The bill would have prohibited police from issuing search warrants for digitized data about women’s menstrual cycles.

RICHMOND, Va. — Editor's note: The video above aired on Feb. 15.

The White House rebuked Virginia Gov. Glenn Youngkin for supporting state lawmakers' rejection of a bill that would have prohibited police from issuing search warrants for digitized data about women’s menstrual cycles.

White House press secretary Karine Jean-Pierre said in a statement on Friday that the Republican governor's push to block the bill at a time when abortion access is diminishing “attacks the principles of freedom and a woman’s fundamental right to privacy," the Richmond Times-Dispatch reported.

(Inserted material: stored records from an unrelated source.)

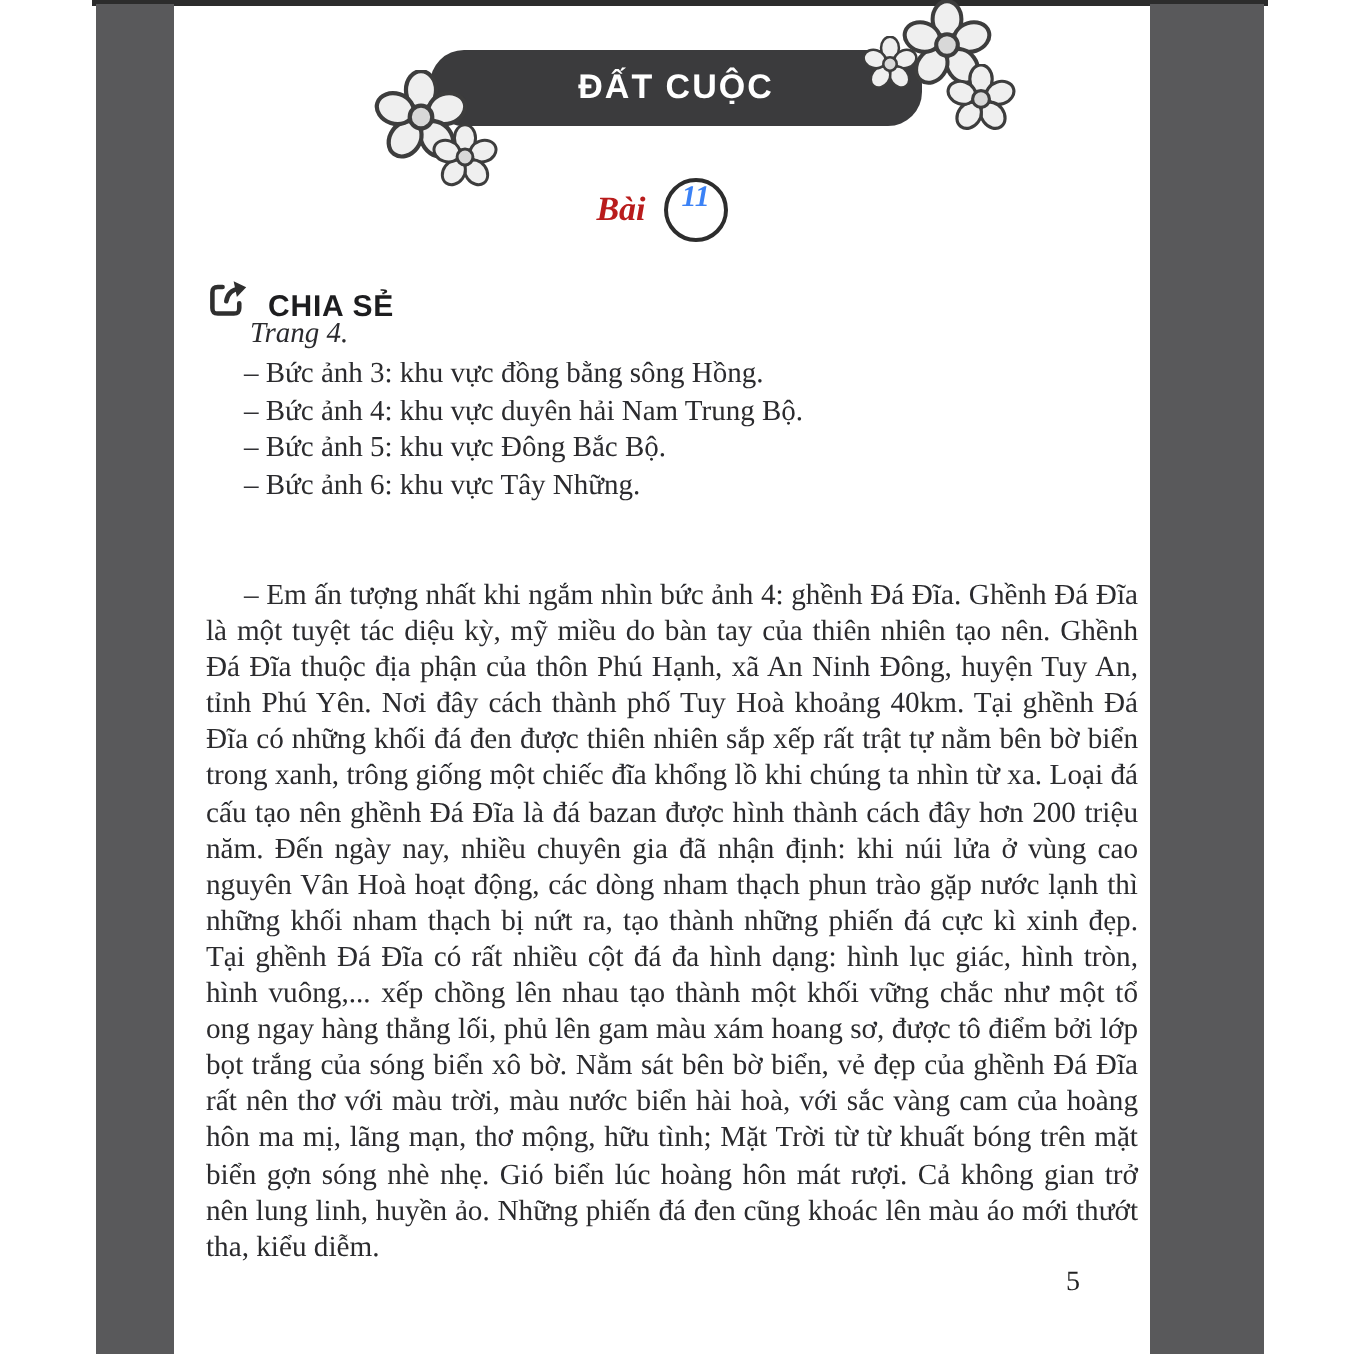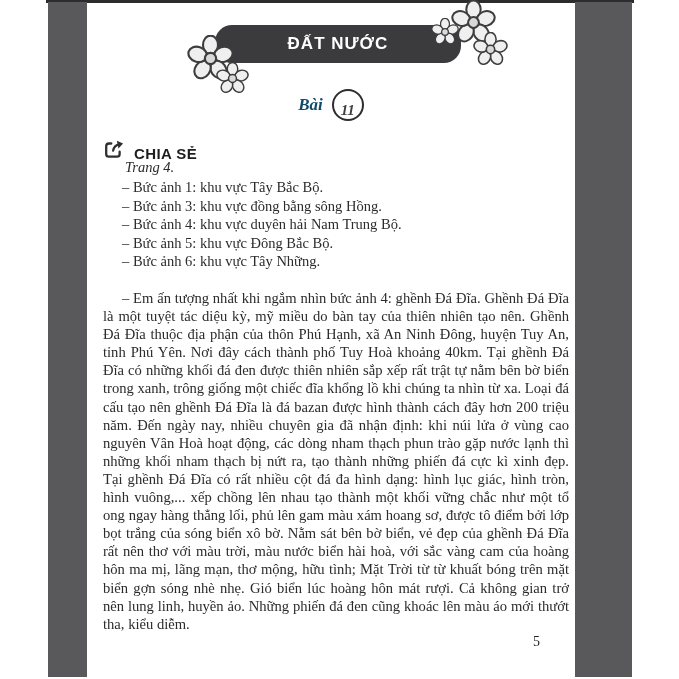"ĐẤT NƯỚC" span.banner-title { text: NƯỚC -> CUỘC }
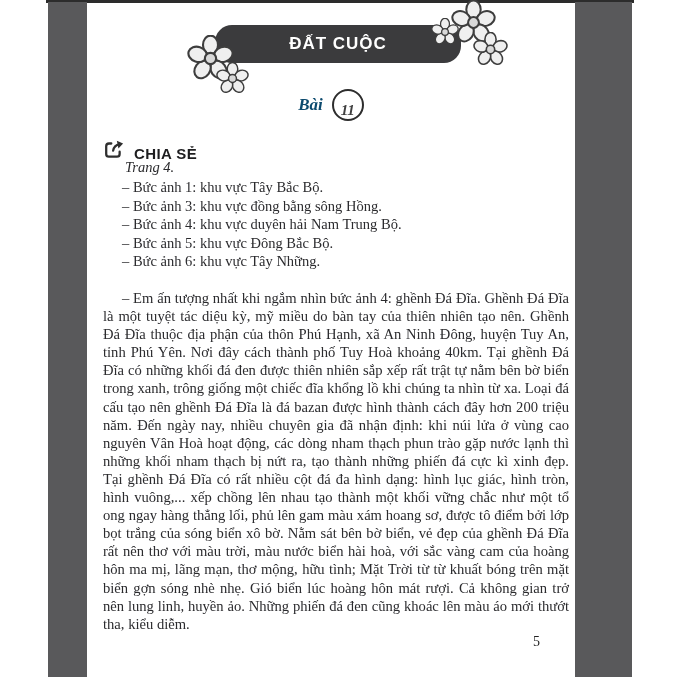"Bài" .lesson-label { color: #0c4a6e -> #b91c1c }
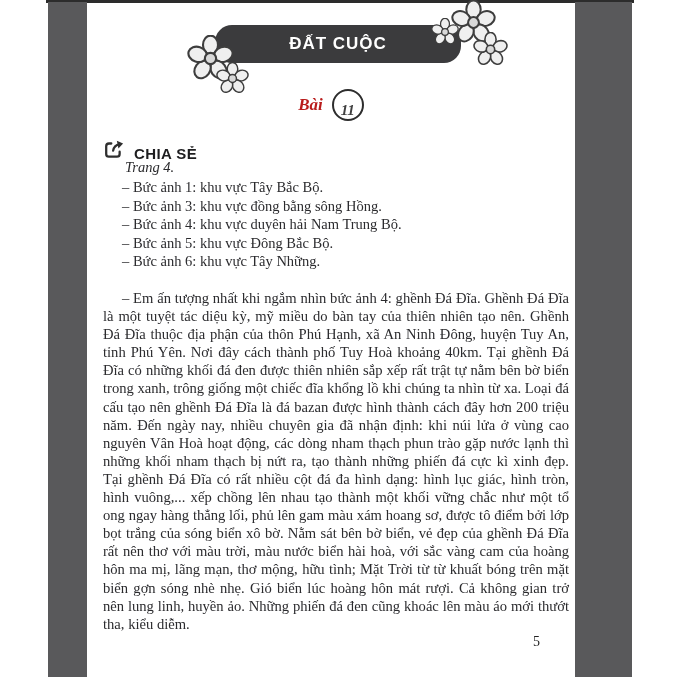"11" .lesson-circle { align-items: flex-end -> flex-start; color: #404040 -> #3b82f6 }
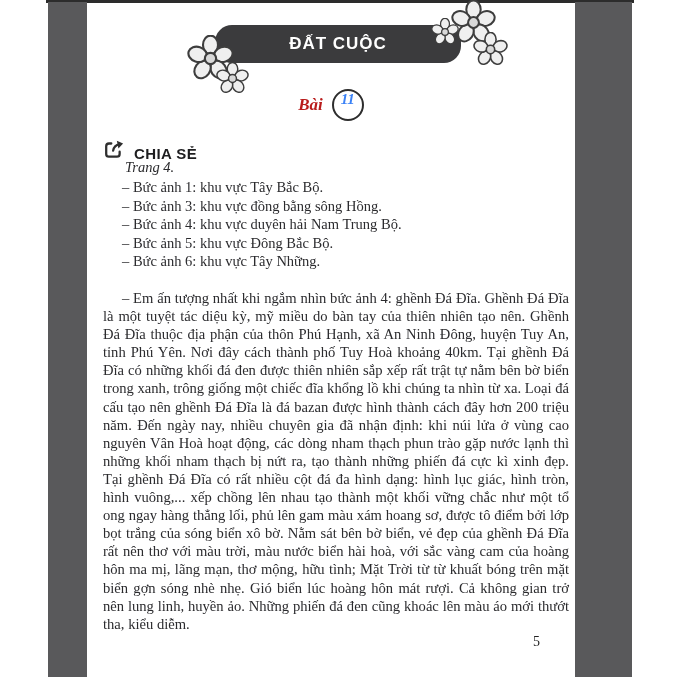"– Bức ảnh 1: khu" div.item { html: <div>– Bức ảnh 1: khu vực Tây Bắc Bộ.</div> -> none }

Virginia’s Democrat-controlled state Senate had passed the bill 31-9, with nine Republicans joining Democrats to send it to the House, where Republicans hold a majority. A Republican-controlled House subcommittee voted along party lines Monday to table the measure, with Youngkin’s support.

Youngkin spokesperson Macaulay Porter defended the governor's position to the Times-Dispatch and said the data-gathering limits that Democrats had proposed were “unsafe.”

State Sen. Barbara Favola, an Arlington Democrat and the bill's sponsor, told the Times-Dispatch on Friday that the proposed measure was needed to protect women's privacy against the backdrop of “these very serious, very draconian abortion bans” nationwide.

Hers is among many hot-button bills that have been rejected this year by Virginia's divided legislature as the state prepares to vote this fall on all 140 General Assembly seats.